ネオガソリンはバイオ燃料の一種だってことになっているけど、炭素税を逃れるため極秘で粗悪な化石燃料を混合した安価なガソリンなのだが、それは公然の秘密なのだった。]
(5)
車からデモのプラカードを上げた集団がマスクをして声を張り上げているのが見える。
男「最近こういうの多くなりましたね。」
女「今さら声を上げたって遅すぎるのよ。」
男「そうですよね~私が子供の頃もSNSでは盛り上がってた気がするんですが、それだけでしたね。」
女「遅すぎるのよなにもかも…」
(6)
病院の待合室で
男「どうでした?」
女「アレルギー性喘息だって。そんなの私にだってわかる! 原因物質は不明なんだって。」
男「そう…」
薬局の受付で
女「このお薬お願いします」
店員「当店だけでご用意できるのは処方箋の半分だけですね。すみませんが他の薬局も当たってください。

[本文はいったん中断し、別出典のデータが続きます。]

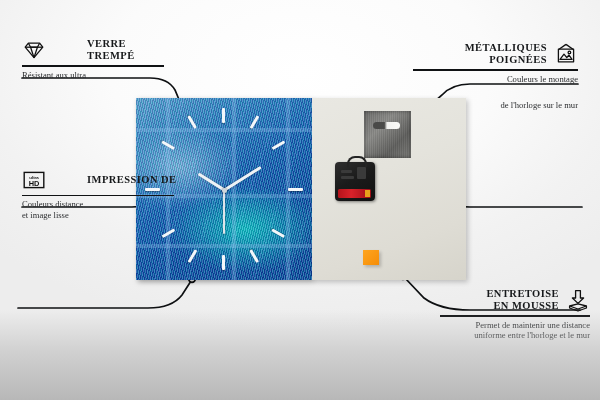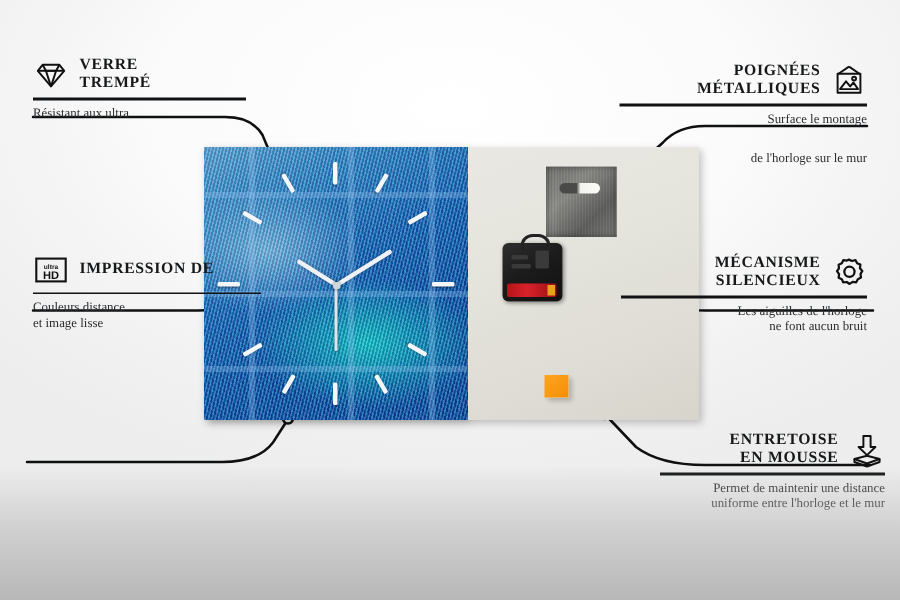--- a/index.html
+++ b/index.html
@@ -32,6 +32,7 @@
     font-weight:bold;font-size:10.5px;line-height:12.2px;
     letter-spacing:.45px;color:#16181a;text-transform:uppercase;
     white-space:nowrap;
+    margin-left:34px;
   }
   .cap-title.ra{text-align:right;}
   .rule{height:1.4px;background:#101214;margin-top:3px;}

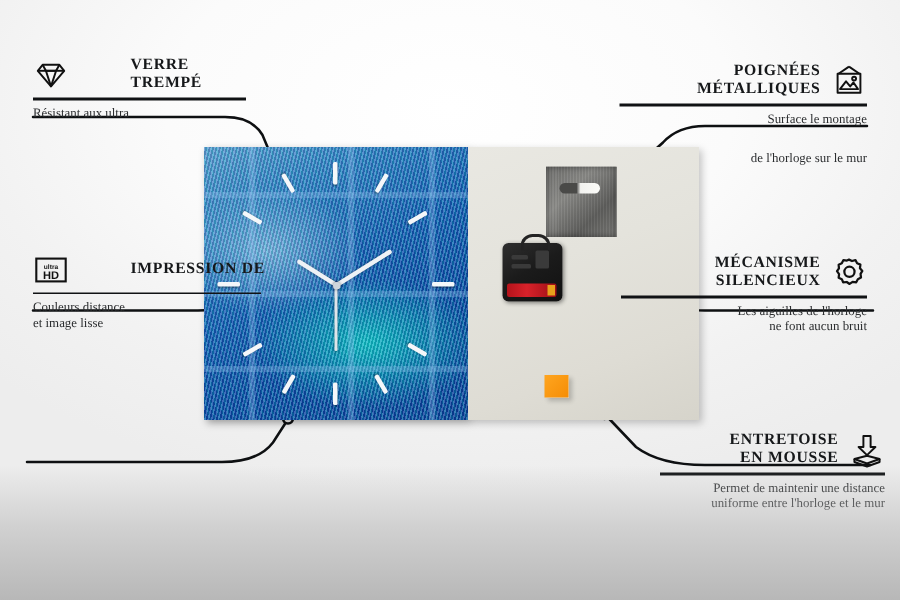--- a/index.html
+++ b/index.html
@@ -208,8 +208,8 @@
   <div class="callout" style="left:413px;top:42px;width:165px;">
     <div class="cap-row right">
       <div>
+        <div class="cap-title ra">MÉTALLIQUES</div>
         <div class="cap-title ra">POIGNÉES</div>
-        <div class="cap-title ra">MÉTALLIQUES</div>
       </div>
       <svg class="ico" viewBox="0 0 24 24">
         <g fill="none" stroke="#111" stroke-width="1.3" stroke-linejoin="round">

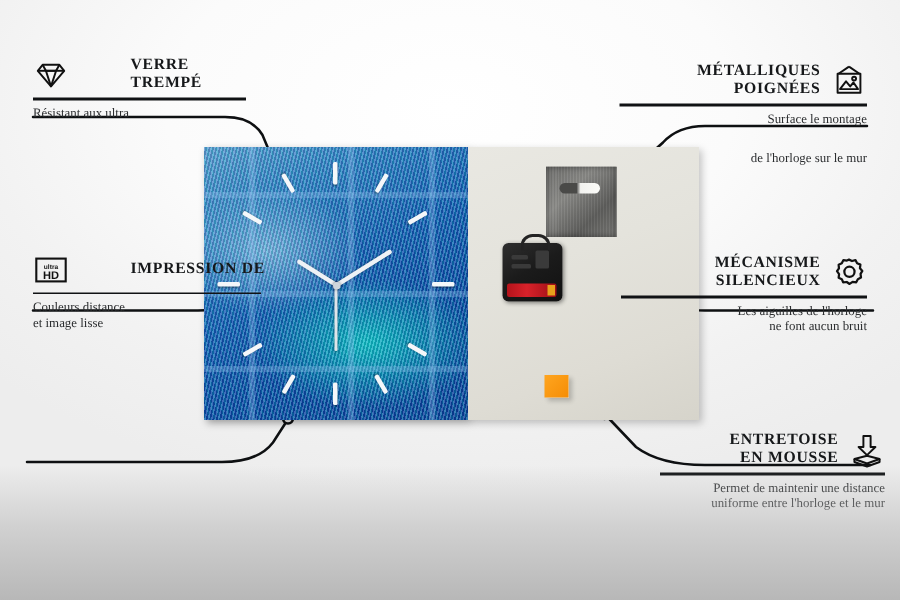--- a/index.html
+++ b/index.html
@@ -221,7 +221,7 @@
       </svg>
     </div>
     <div class="rule" style="width:165px;margin-left:0;"></div>
-    <div class="cap-sub ra">Surface le montage</div>
+    <div class="cap-sub ra">Couleurs le montage</div>
     <div class="cap-sub ra" style="margin-top:16px;">de l'horloge sur le mur</div>
   </div>
 

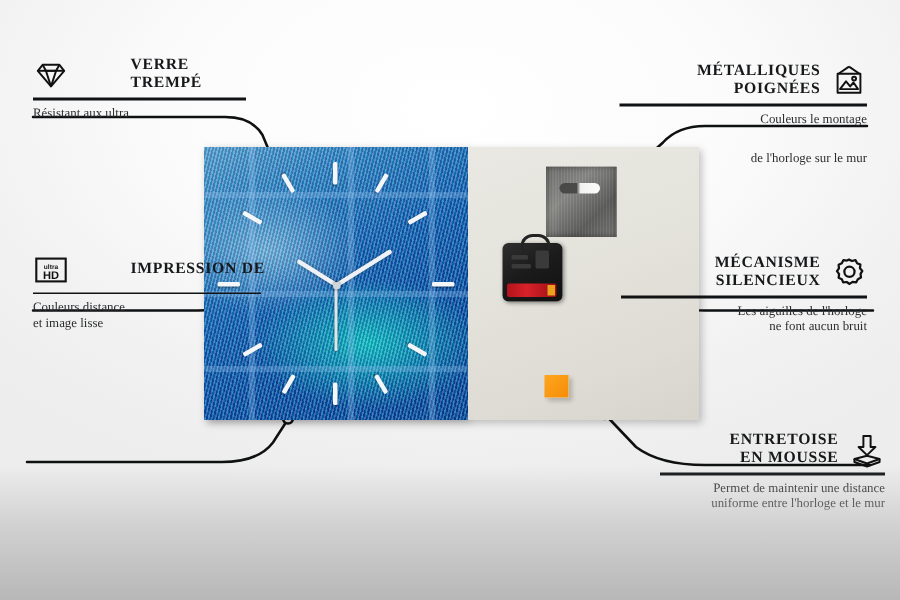--- a/index.html
+++ b/index.html
@@ -225,23 +225,6 @@
     <div class="cap-sub ra" style="margin-top:16px;">de l'horloge sur le mur</div>
   </div>
 
-  <div class="callout" style="left:414px;top:170px;width:164px;">
-    <div class="cap-row right">
-      <div>
-        <div class="cap-title ra">MÉCANISME</div>
-        <div class="cap-title ra">SILENCIEUX</div>
-      </div>
-      <svg class="ico" viewBox="0 0 24 24">
-        <g fill="none" stroke="#111" stroke-width="1.5" stroke-linejoin="round">
-          <path d="M12 3.1 L14 4 L16.3 3.4 L17.4 5.5 L19.6 6.4 L19.3 8.8 L20.9 10.6 L19.7 12.6 L20 15 L17.9 16.1 L16.8 18.2 L14.4 17.9 L12.4 19.3 L10.5 18 L8.1 18.2 L7.2 16.1 L5.1 15.1 L5.4 12.7 L4 10.8 L5.3 8.9 L5.1 6.5 L7.2 5.5 L8.3 3.4 L10.6 3.7 Z"></path>
-          <circle cx="12.3" cy="11.2" r="3.4"></circle>
-        </g>
-      </svg>
-    </div>
-    <div class="rule" style="width:164px;"></div>
-    <div class="cap-sub ra">Les aiguilles de l'horloge</div>
-    <div class="cap-sub ra" style="margin-top:0;">ne font aucun bruit</div>
-  </div>
 
   <div class="callout" style="left:440px;top:288px;width:150px;">
     <div class="cap-row right">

ここ数十年で動植物の絶滅の影響で薬となる原料も貴重になってきているのです。すみません。」
(7,8)
女「ああ、もうすっきりしない。なにもかもいやんなる」
男「気分転換にこの近くの森林公園に寄って帰りませんか」
車は都市のはずれの緑ある公園へ。ゲート前の説明板が。
女「ここは三好銀行がカーボンオフセットのために植林してた森なんですね」
男「その一方で石油・石炭開発に多額の投資をし続けて、とうとうつぶれちゃいましたね。」
森を歩く三人
女「とても静かなで落ち着きますね。空気もキレイだし」
男「そうですね。でもちょっと静かすぎるかな?」
男「子供の頃はいろんな昆虫を追いかけて遊んだものですが、今の子供たちはかわいそうですね」
息子「図鑑で見たよ」
男「そうだ、ほら昔はこんな風だったんだよ」と腕のスマホをかざすとVR空間が一面に広がり鳥や小動物や虫たちが静かな森の風景に重なる。
うれしそうな息子さん。
(9,10)
車で森を抜けた海岸線に出る
男「あ、昔はここがまだ海に沈む前、もっと沖に海岸線があって、その先で一度イルカを見たことがあります」
女「イルカ!いたんですね」
息子「みんなどこに行っちゃったんだろう。プラスチックと入れ替わったのかな?」
沿岸には大量のプラごみが見える。
女「この服もプラスチックだしね。プラスティックの元は昔の生物だっていうから、生まれ変わりかもね」
息子「そうか、じゃあきっとそうだね」
ハンドルを握る男は固まる。急に涙があふれて車を止める。
女「どうしたんですか?」
声にならない嗚咽の男。
[どうして僕らは気候変動をもっと抑えられなかったのだろうか?]
海岸線と車。遠くに明るい都市の光。どんより重い雲から雨が。